The article cites Stephen Hawking joining the chorus of doom. And Elon Musk. And Clive Sinclair. And Professor Marvel. (Not really the latter, but I thought we should add him.) We’ve started something we don’t know how to stop. The first question you ask when you climb into a car to learn to drive is “how do I stop this thing?” Instead we’ve set up a system where we don’t even know what intelligence is and we’re offering an artificial variety. Doubt me? Try to find Job on the internet and see if your computer doesn’t think you’re asking about new employment. AI just doesn’t have that biblical context. It didn’t grow up reading the Good Book. And linguists don’t even know how we learn language. Have you ever tried to reason with a computer? When they show you that screen that says something went wrong, but even the mainframe has no idea what? My computer may need an exorcist. Or at least a priest.

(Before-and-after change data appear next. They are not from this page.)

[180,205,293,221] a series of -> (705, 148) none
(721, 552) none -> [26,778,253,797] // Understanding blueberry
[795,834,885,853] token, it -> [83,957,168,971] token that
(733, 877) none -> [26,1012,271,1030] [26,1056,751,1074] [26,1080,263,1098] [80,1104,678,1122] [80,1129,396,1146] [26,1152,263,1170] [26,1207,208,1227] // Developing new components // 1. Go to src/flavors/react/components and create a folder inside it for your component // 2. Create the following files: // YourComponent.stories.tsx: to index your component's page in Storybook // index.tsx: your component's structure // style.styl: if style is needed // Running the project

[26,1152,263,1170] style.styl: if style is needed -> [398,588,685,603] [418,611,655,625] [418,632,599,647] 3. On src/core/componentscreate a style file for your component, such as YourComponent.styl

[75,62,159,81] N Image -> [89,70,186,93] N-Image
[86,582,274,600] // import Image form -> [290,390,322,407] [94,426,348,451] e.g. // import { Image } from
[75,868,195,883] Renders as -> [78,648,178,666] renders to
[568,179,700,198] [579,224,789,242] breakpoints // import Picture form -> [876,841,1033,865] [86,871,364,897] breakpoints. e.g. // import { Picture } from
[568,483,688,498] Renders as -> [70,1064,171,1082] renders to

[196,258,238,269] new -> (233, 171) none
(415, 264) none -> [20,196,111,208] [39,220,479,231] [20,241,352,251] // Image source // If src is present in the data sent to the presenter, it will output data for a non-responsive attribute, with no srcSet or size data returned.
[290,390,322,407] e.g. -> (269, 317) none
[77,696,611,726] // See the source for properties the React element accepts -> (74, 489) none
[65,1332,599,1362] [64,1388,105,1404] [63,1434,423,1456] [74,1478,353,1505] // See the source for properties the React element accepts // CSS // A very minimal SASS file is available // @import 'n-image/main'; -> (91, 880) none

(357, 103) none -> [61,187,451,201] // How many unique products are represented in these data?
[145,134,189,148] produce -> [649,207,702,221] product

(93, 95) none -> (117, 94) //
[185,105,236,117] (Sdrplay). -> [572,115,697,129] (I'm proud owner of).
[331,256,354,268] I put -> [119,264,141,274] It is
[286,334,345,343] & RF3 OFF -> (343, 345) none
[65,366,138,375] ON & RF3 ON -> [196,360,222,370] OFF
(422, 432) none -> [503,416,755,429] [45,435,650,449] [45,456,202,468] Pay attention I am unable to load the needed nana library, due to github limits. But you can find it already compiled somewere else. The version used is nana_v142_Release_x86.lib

I’ve been around half a century and change. By the time I got to college I’d never seen a computer. I finished a Master’s degree still using a typewriter. Now I can’t start my day without a post. And I don’t mean Post cereals variety. The trick to being a slave owner is not to let the slaves realize what they are. Why is my computer not letting me type what I wanted to say? Of course AI is benevolent. Technology would never hurt you. Wait a minute, that wasn’t me writing! Pay no attention to the man behind the keyboard. I’m afraid I can’t let you do that, Dave. That’s okay. I’ll just use the internet to look up how you connect the consecrator to the sermonizer. Don’t worry, I think I know what I’m doing.